Goal of the exercise
Go through the records below and report each line with "sizing" in it.

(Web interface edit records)
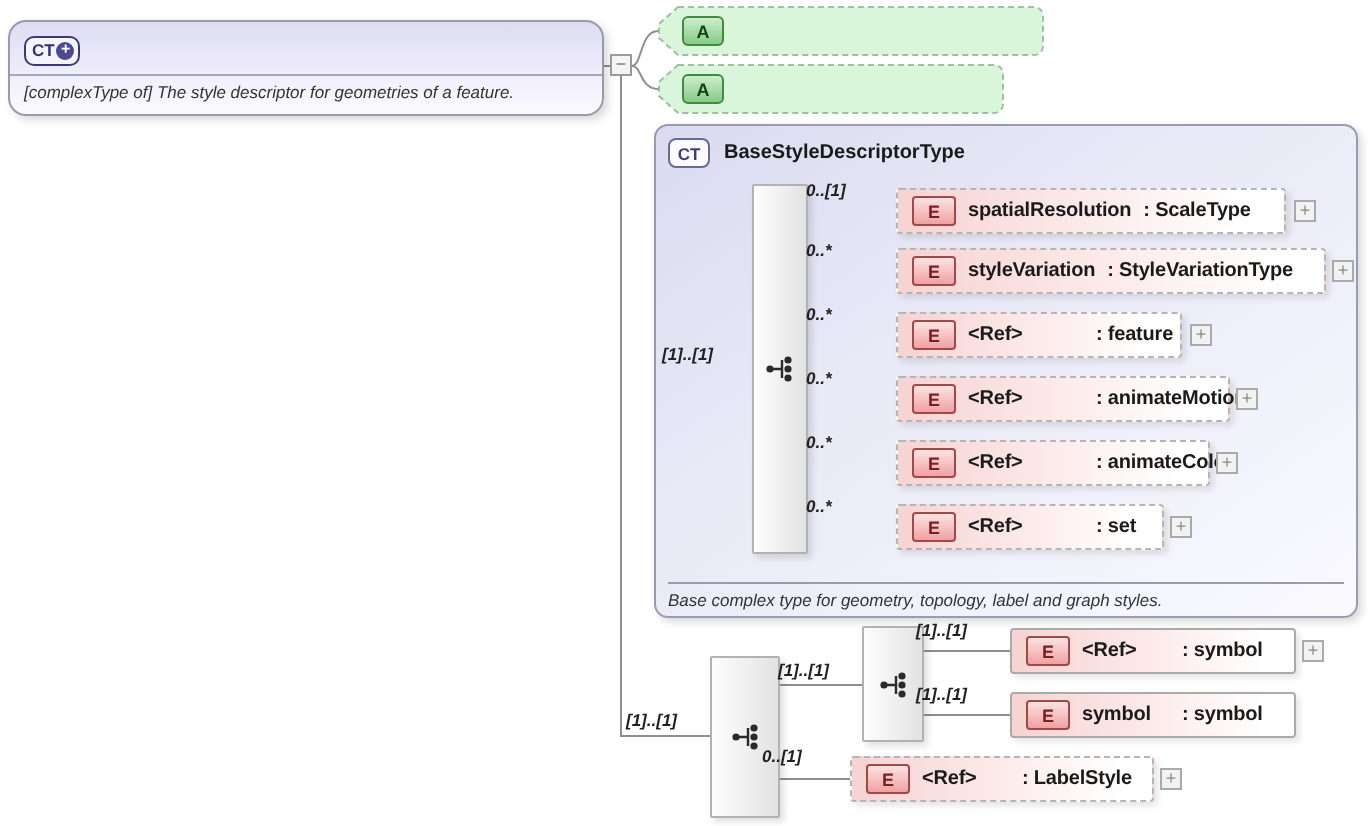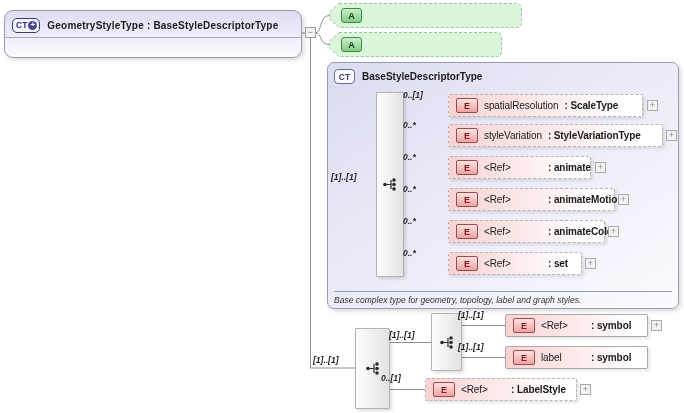--- a/index.html
+++ b/index.html
@@ -66,21 +66,21 @@
   .gbar{box-sizing:border-box;border:1px solid #b2b2b2;border-radius:1px;
     background:linear-gradient(90deg,#fdfdfd 0%,#efefef 55%,#e2e2e2 100%);
     box-shadow:2px 2px 3px rgba(0,0,0,.12);z-index:1;
     display:flex;align-items:center;justify-content:center;}
 
   
   .el{box-sizing:border-box;height:23px;display:flex;align-items:center;gap:6px;padding-left:7px;
     background:linear-gradient(90deg,#f7d3d3 0%,#fce8e8 45%,#ffffff 90%);
     border:1px dashed #b5b5b5;border-radius:2px;box-shadow:2px 2px 3px rgba(0,0,0,.10);z-index:1;}
   .el.solid{border-style:solid;border-color:#aaa;}
-  .ename{font-size:10px;font-weight:normal;white-space:nowrap;letter-spacing:-0.1px;}
+  .ename{font-size:10px;font-weight:bold;white-space:nowrap;letter-spacing:-0.1px;}
   .etype{font-size:10px;font-weight:bold;white-space:nowrap;letter-spacing:-0.1px;}
   .w{min-width:58px;display:inline-block;}
   .w2{min-width:44px;display:inline-block;}
 
   
   .card{font-size:8.5px;font-style:italic;font-weight:bold;color:#222;text-align:left;
     white-space:nowrap;z-index:2;}
 </style>
 </head>
 <body>
@@ -103,22 +103,22 @@
     <path d="M462,325.5 H505"></path>
     <path d="M462,357.5 H505"></path>
   </svg>
 
   <div class="abs root-box">
     <div class="root-title-row">
       <span class="badge-ctp">
         <span class="ct">CT</span>
         <span class="plus-circle">+</span>
       </span>
-      <span class="root-title">GeometryStyleType : BaseStyleDescriptorType</span>
-    </div>
+    </div>
+    <div class="root-desc">[complexType of] The style descriptor for geometries of a feature.</div>
   </div>
 
   <div class="abs toggle" style="left:305px;top:27px;">−</div>
 
   <div class="abs attr" style="left:329px;top:3px;width:193px;height:25px;">
     <svg class="attr-shape" width="193" height="25">
       <path d="M10,0.5 L187.5,0.5 Q192.5,0.5 192.5,5.5 L192.5,19.5 Q192.5,24.5 187.5,24.5 L10,24.5 L0.5,16 L0.5,9 Z" fill="#daf6da" stroke="#9fbf9f" stroke-dasharray="3,2"></path>
     </svg>
     <div class="attr-content">
       <span class="badge-a">A</span>
@@ -166,21 +166,21 @@
     <span class="badge-e">E</span>
     <span class="ename">styleVariation</span>
     <span class="etype">: StyleVariationType</span>
   </div>
   <div class="abs exp" style="left:666px;top:130px;">+</div>
 
   <div class="abs card" style="left:403px;top:152px;width:40px;">0..*</div>
   <div class="abs el" style="left:448px;top:156px;width:143px;">
     <span class="badge-e">E</span>
     <span class="ename w">&lt;Ref&gt;</span>
-    <span class="etype">: animate</span>
+    <span class="etype">: feature</span>
   </div>
   <div class="abs exp" style="left:595px;top:162px;">+</div>
 
   <div class="abs card" style="left:403px;top:184px;width:40px;">0..*</div>
   <div class="abs el" style="left:448px;top:188px;width:167px;">
     <span class="badge-e">E</span>
     <span class="ename w">&lt;Ref&gt;</span>
     <span class="etype">: animateMotion</span>
   </div>
   <div class="abs exp" style="left:618px;top:194px;">+</div>
@@ -227,21 +227,21 @@
   <div class="abs el solid" style="left:505px;top:314px;width:143px;">
     <span class="badge-e">E</span>
     <span class="ename w2">&lt;Ref&gt;</span>
     <span class="etype">: symbol</span>
   </div>
   <div class="abs exp" style="left:651px;top:320px;">+</div>
 
   <div class="abs card" style="left:458px;top:342px;width:40px;">[1]..[1]</div>
   <div class="abs el solid" style="left:505px;top:346px;width:143px;">
     <span class="badge-e">E</span>
-    <span class="ename w2">label</span>
+    <span class="ename w2">symbol</span>
     <span class="etype">: symbol</span>
   </div>
 
   <div class="abs card" style="left:381px;top:373px;width:42px;">0..[1]</div>
   <div class="abs el" style="left:425px;top:378px;width:152px;">
     <span class="badge-e">E</span>
     <span class="ename w2">&lt;Ref&gt;</span>
     <span class="etype">: LabelStyle</span>
   </div>
   <div class="abs exp" style="left:580px;top:384px;">+</div>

Response box
   .gbar{box-sizing:border-box;border:1px solid #b2b2b2;border-radius:1px;
   .el{box-sizing:border-box;height:23px;display:flex;align-items:center;gap:6px;padding-left:7px;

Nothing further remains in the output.